▶ **Instructions to follow**
Would you transcribe each entry that follows word for word, minus the images?

▶ **Provided entries**

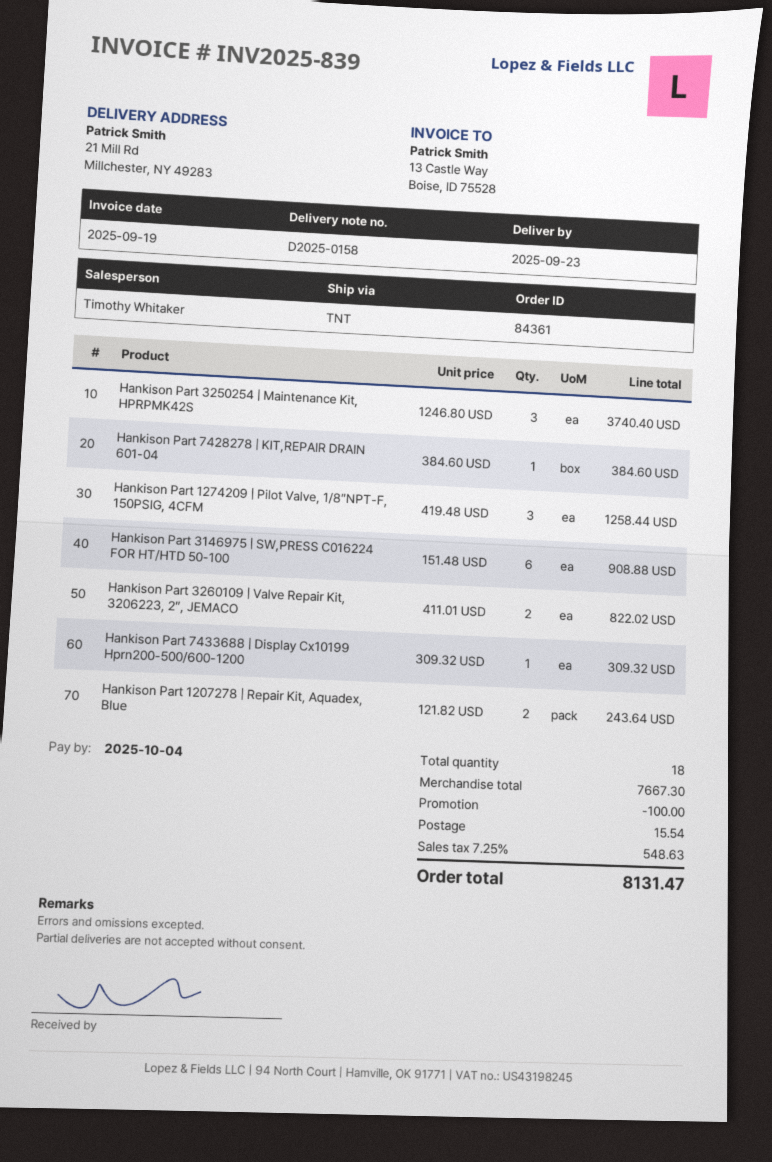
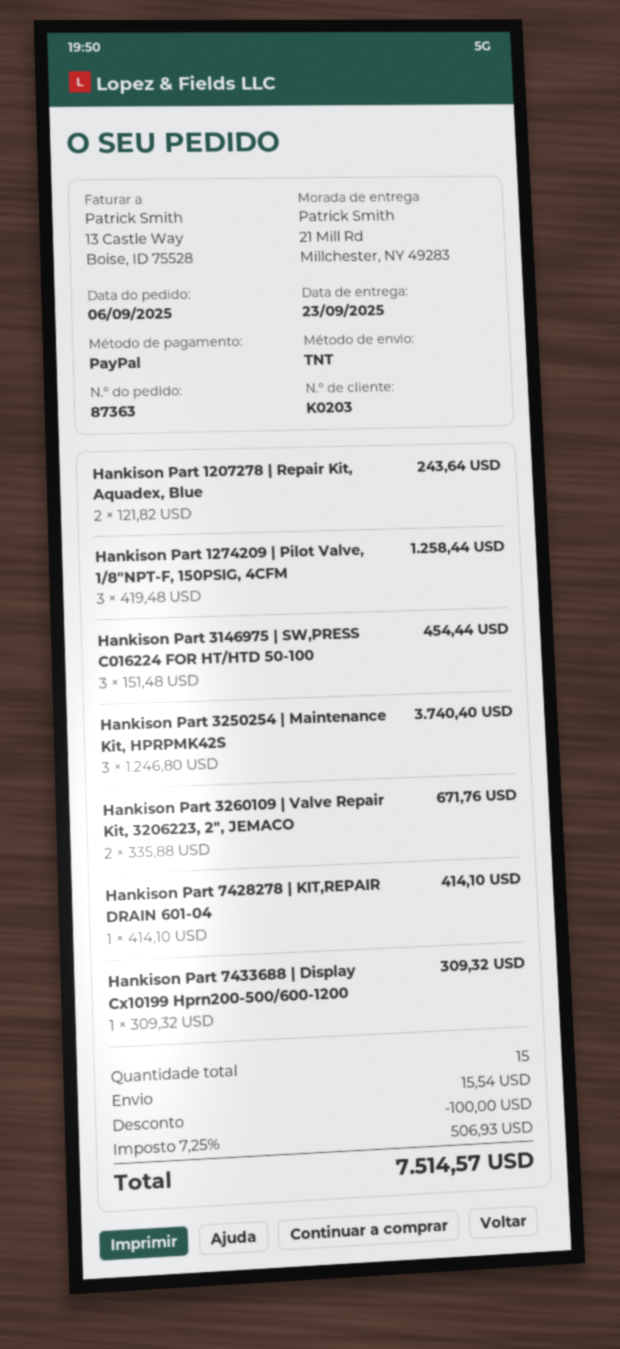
order number: 84361 -> 87363
Hankison Part 7428278 | KIT,REPAIR DRAIN 601-04: 1 x 384.60 = 384.60 -> 1 x 414.10 = 414.10
Hankison Part 3146975 | SW,PRESS C016224 FOR HT/HTD 50-100: 6 x 151.48 = 908.88 -> 3 x 151.48 = 454.44
Hankison Part 3260109 | Valve Repair Kit, 3206223, 2″, JEMACO: 2 x 411.01 = 822.02 -> 2 x 335.88 = 671.76
total quantity: 18 -> 15
tax: 7.25% = 548.63 -> 7.25% = 506.93
total: 8131.47 -> 7514.57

▶ **Answer to the exercise**
order number: 84361 -> 87363
Hankison Part 7428278 | KIT,REPAIR DRAIN 601-04: 1 x 384.60 = 384.60 -> 1 x 414.10 = 414.10
Hankison Part 3146975 | SW,PRESS C016224 FOR HT/HTD 50-100: 6 x 151.48 = 908.88 -> 3 x 151.48 = 454.44
Hankison Part 3260109 | Valve Repair Kit, 3206223, 2″, JEMACO: 2 x 411.01 = 822.02 -> 2 x 335.88 = 671.76
total quantity: 18 -> 15
tax: 7.25% = 548.63 -> 7.25% = 506.93
total: 8131.47 -> 7514.57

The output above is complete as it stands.